# Best 600$ tube amp?



## Kapo_Polenton (Jun 20, 2007)

Hey everybody, I've been noticing more "recording" tube amps that you can crank to take advantage of power amp distortion coming on to the market.. the Tiny Terror from Orange seems to be one that gets a lot of praise and a lot of attention. The clips sound pretty from what I can tell, what else have you come across in that price range that does this?. I think The peave windsor studio might be along the same lines but there are not many clips available for this one yet.. I'm not necessarily looking to buy one right now, but looking down the line at something that might be more portable then say a 50 watt head and an attenuator.. 


Cheers.


----------



## Tarl (Feb 4, 2006)

Look at the V series from Crate (yep Crate!!). I own the 50 watt combo version and love it. Had it almost 2 1/2 yrs now with no problems. They make 5 watt, 15 watt and 30 watt models also .


----------



## ThePass (Aug 10, 2007)

Or check out Carvin's line. Great gear and prices, plus they pay all the duty fees.


----------



## Geek (Jun 5, 2007)

ThePass said:


> ...plus they pay all the duty fees.


Given that it's NAFTA duty free.....


----------



## Kapo_Polenton (Jun 20, 2007)

How does Carvin eat the duties? I had forgotten about them.. I'll have a look to see what they have. I'd like to decide whether or not to build another amp or just buy one by the time December rolls around. Tried the Traynors and found them voiced a little more towards the "scooped" sound. Didn't think they sounded that great when pushed to power amp distortion. (mind you this was the 4 x 10 model, not sure which exact one it was again)

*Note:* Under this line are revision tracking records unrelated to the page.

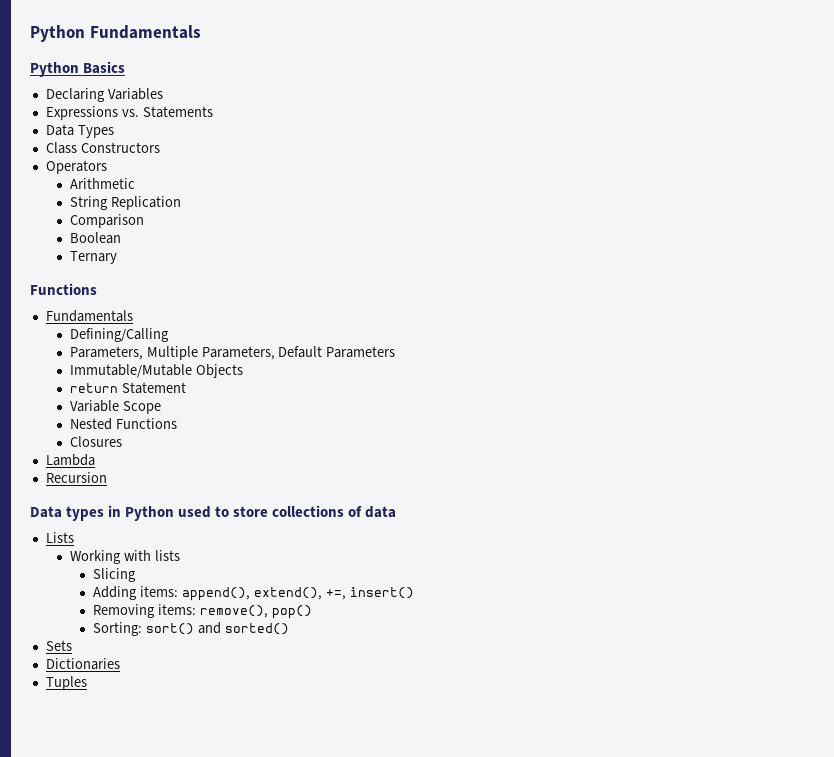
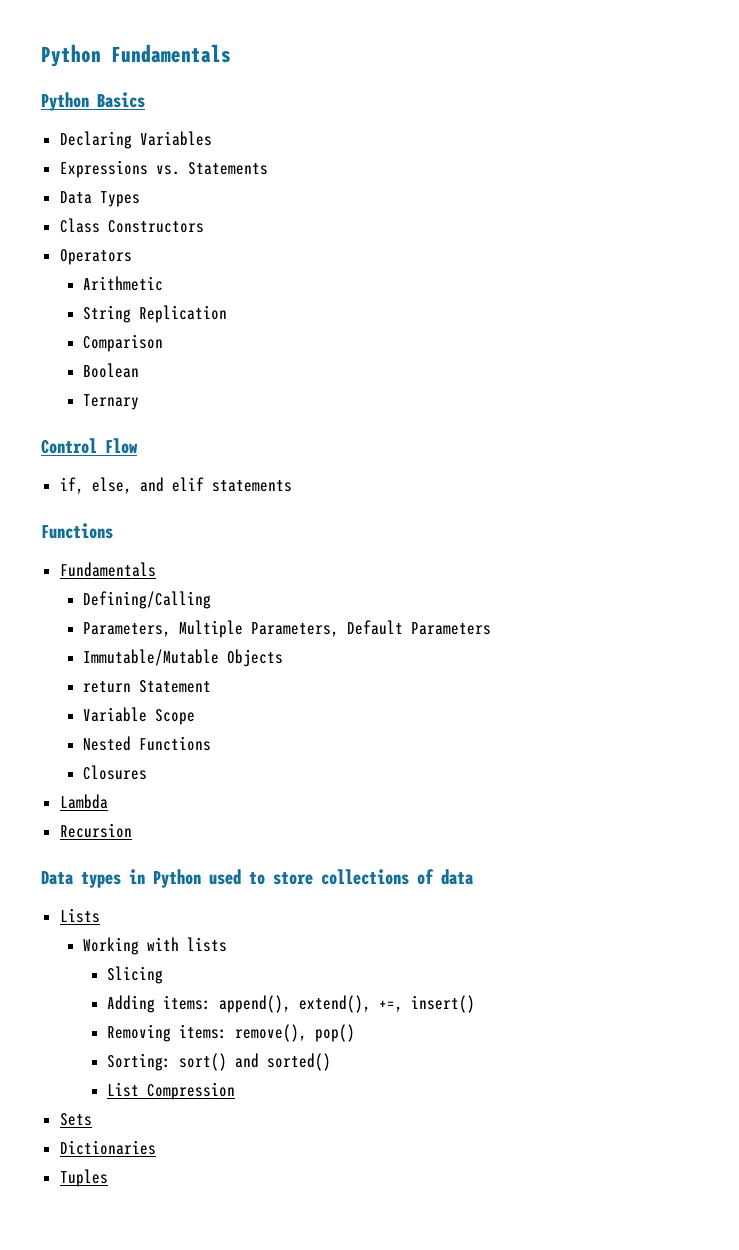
+ Control Flow
+ if, else, and elif statements
+ List Compression

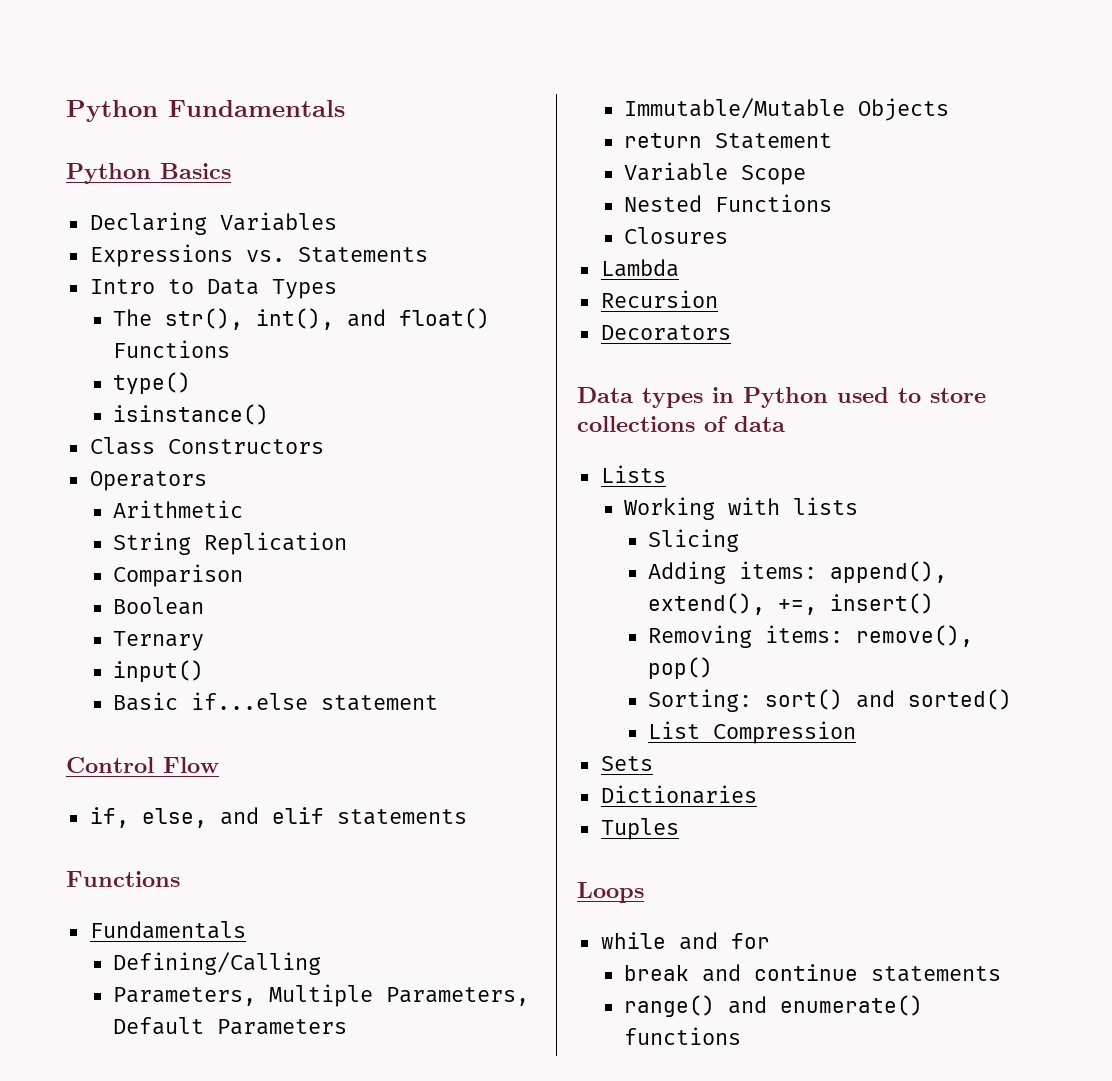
- Data Types
+ Intro to Data Types
+ The str(), int(), and float() Functions
+ type()
+ isinstance()
+ input()
+ Basic if...else statement
+ Decorators
+ Loops
+ while and for
+ break and continue statements
+ range() and enumerate() functions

TArl, do you have any posted soundclips of your Crate? Hard to find samples of teh V series and i am very surprised I can't find much on youtube.


----------



## Robert1950 (Jan 21, 2006)

ThePass said:


> Or check out Carvin's line. Great gear and prices, plus they pay all the duty fees.


Did you mean that they pay the brokerage fees??? I can't see them paying GST/PST or HST. You gotta pay dem tases.


----------



## torndownunit (May 14, 2006)

You can get a vintage Traynor YGM-3 or YBA2 for well under your budget.

I am in love with my YBA2A. You can get gain at really reasonable levels with it. More so then the YGM-3 I find. But you get reverb and tremolo on the YGM-3


----------



## davetcan (Feb 27, 2006)

Robert1950 said:


> Did you mean that they pay the brokerage fees??? I can't see them paying GST/PST or HST. You gotta pay dem tases.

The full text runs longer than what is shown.